(Collected data entries)
....

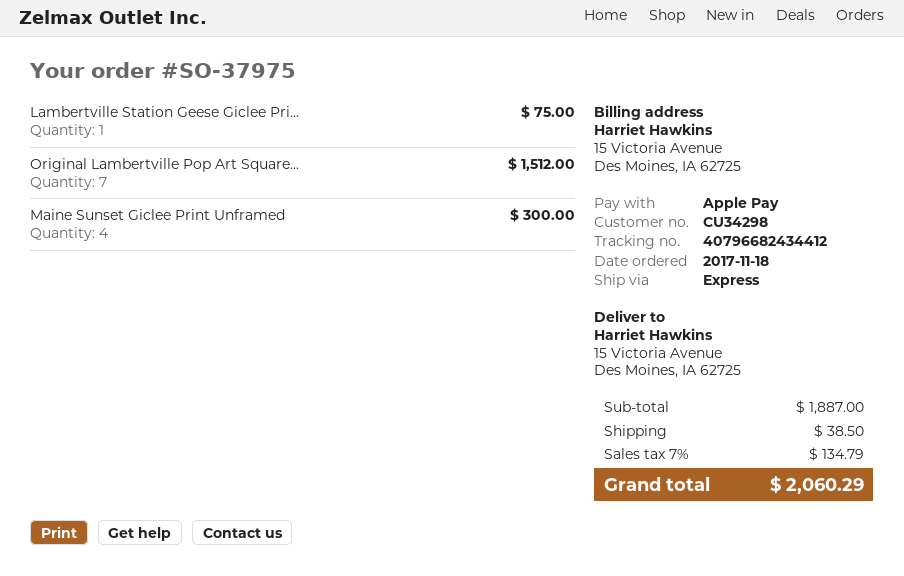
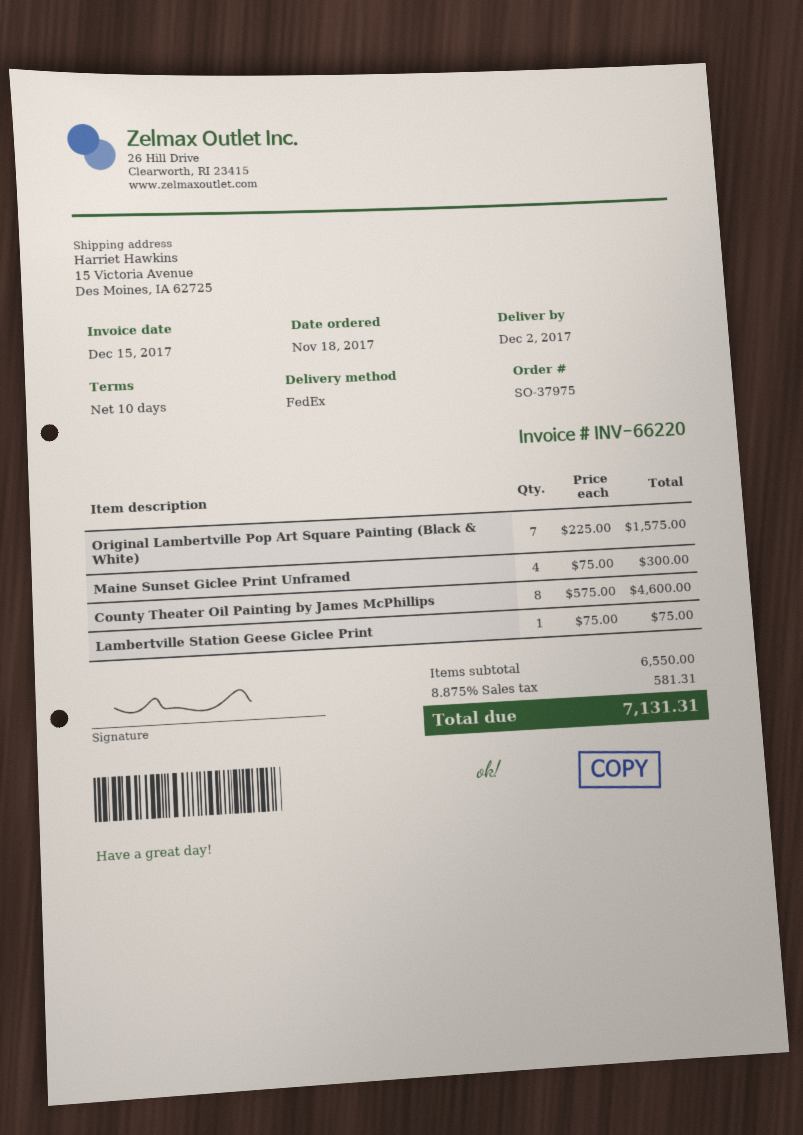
shipping method: express -> FedEx
Original Lambertville Pop Art Square...: 7 for 1512.00 -> 7 for 1575.00
County Theater Oil Painting by James McPhillips: none -> 8 for 4600.00
subtotal: 1887.00 -> 6550.00
shipping: 38.50 -> none
tax: 7% = 134.79 -> 8.875% = 581.31
total: 2060.29 -> 7131.31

....

Task details ▸ Only the text of the records belongs in the answer; reproduce it verbatim, with no pictures.

Solution to the exercise ▸
shipping method: express -> FedEx
Original Lambertville Pop Art Square...: 7 for 1512.00 -> 7 for 1575.00
County Theater Oil Painting by James McPhillips: none -> 8 for 4600.00
subtotal: 1887.00 -> 6550.00
shipping: 38.50 -> none
tax: 7% = 134.79 -> 8.875% = 581.31
total: 2060.29 -> 7131.31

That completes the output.